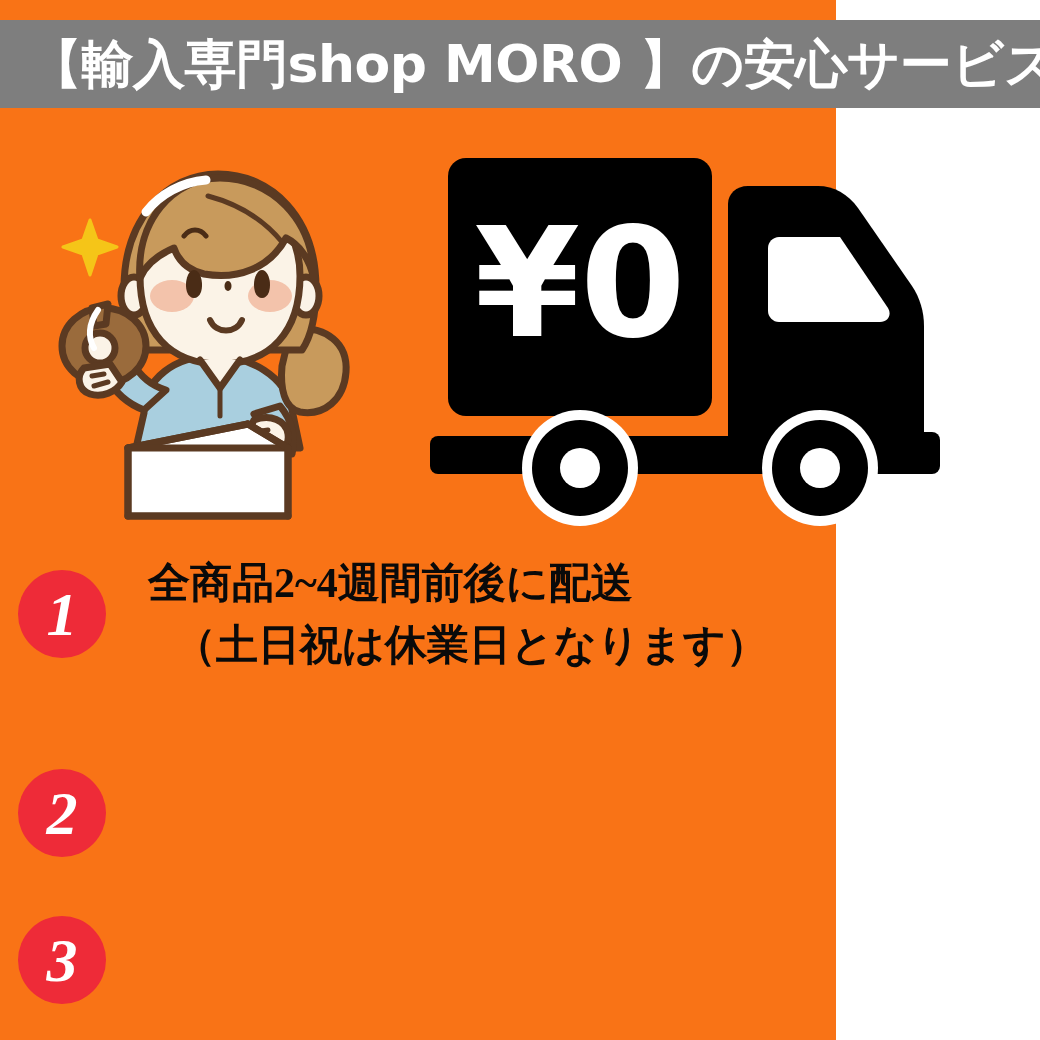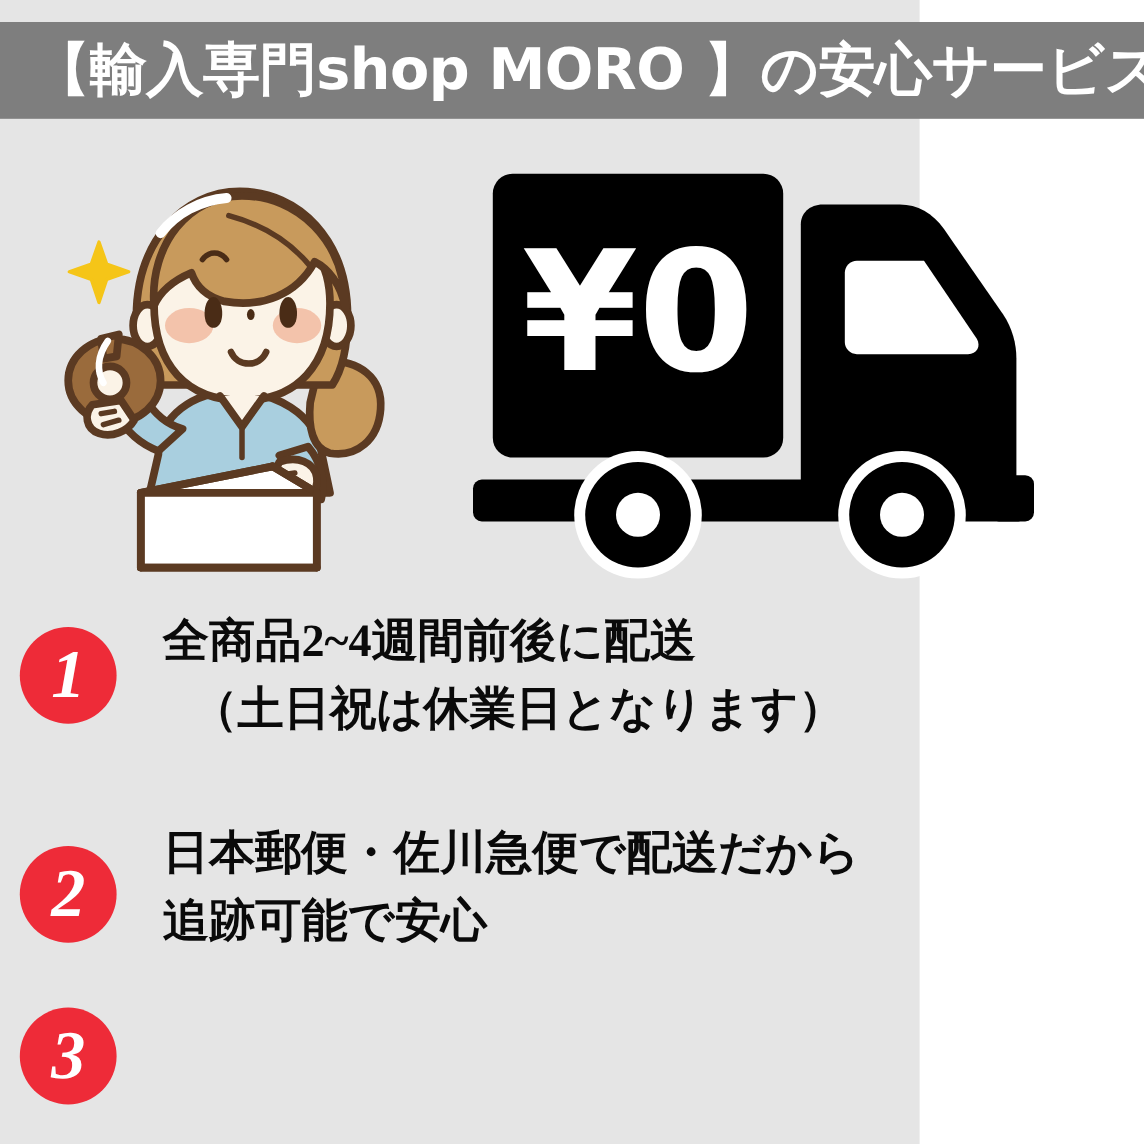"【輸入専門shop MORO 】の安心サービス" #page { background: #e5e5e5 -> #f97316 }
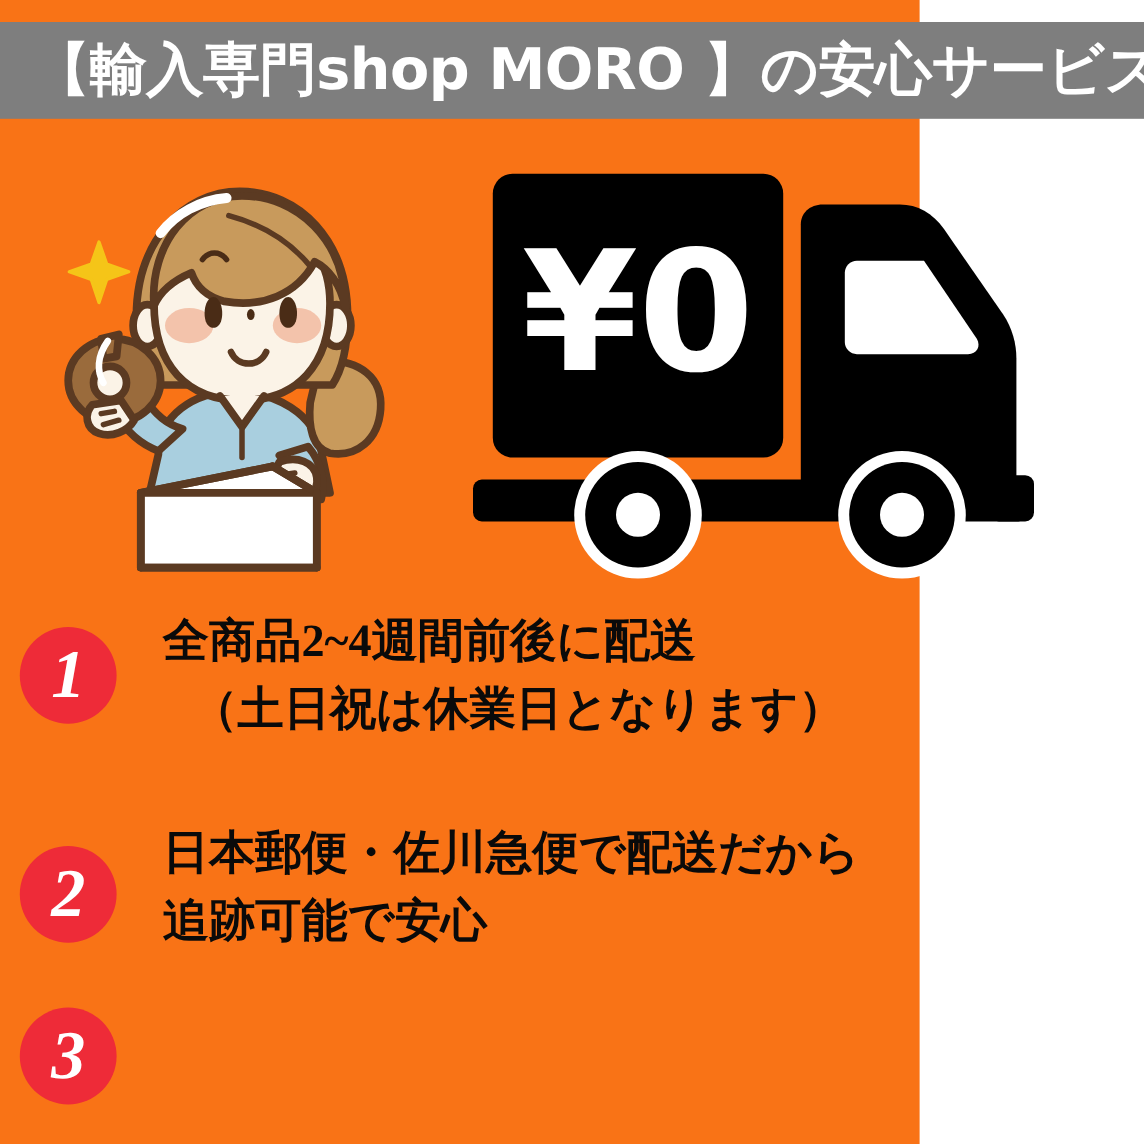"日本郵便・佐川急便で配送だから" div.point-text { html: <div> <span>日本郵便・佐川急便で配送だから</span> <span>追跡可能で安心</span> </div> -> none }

--

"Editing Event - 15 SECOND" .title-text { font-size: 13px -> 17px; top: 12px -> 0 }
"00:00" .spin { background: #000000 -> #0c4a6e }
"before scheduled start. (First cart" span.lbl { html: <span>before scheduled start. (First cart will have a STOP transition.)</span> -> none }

**Required action:**
Beginning with the line above that contains "font-size: 13px ->", copy each line exactly up to and including the line that contains "html: <span>before scheduled", and go no further.

**Solution to this task:**
"Editing Event - 15 SECOND" .title-text { font-size: 13px -> 17px; top: 12px -> 0 }
"00:00" .spin { background: #000000 -> #0c4a6e }
"before scheduled start. (First cart" span.lbl { html: <span>before scheduled start. (First cart will have a STOP transition.)</span> -> none }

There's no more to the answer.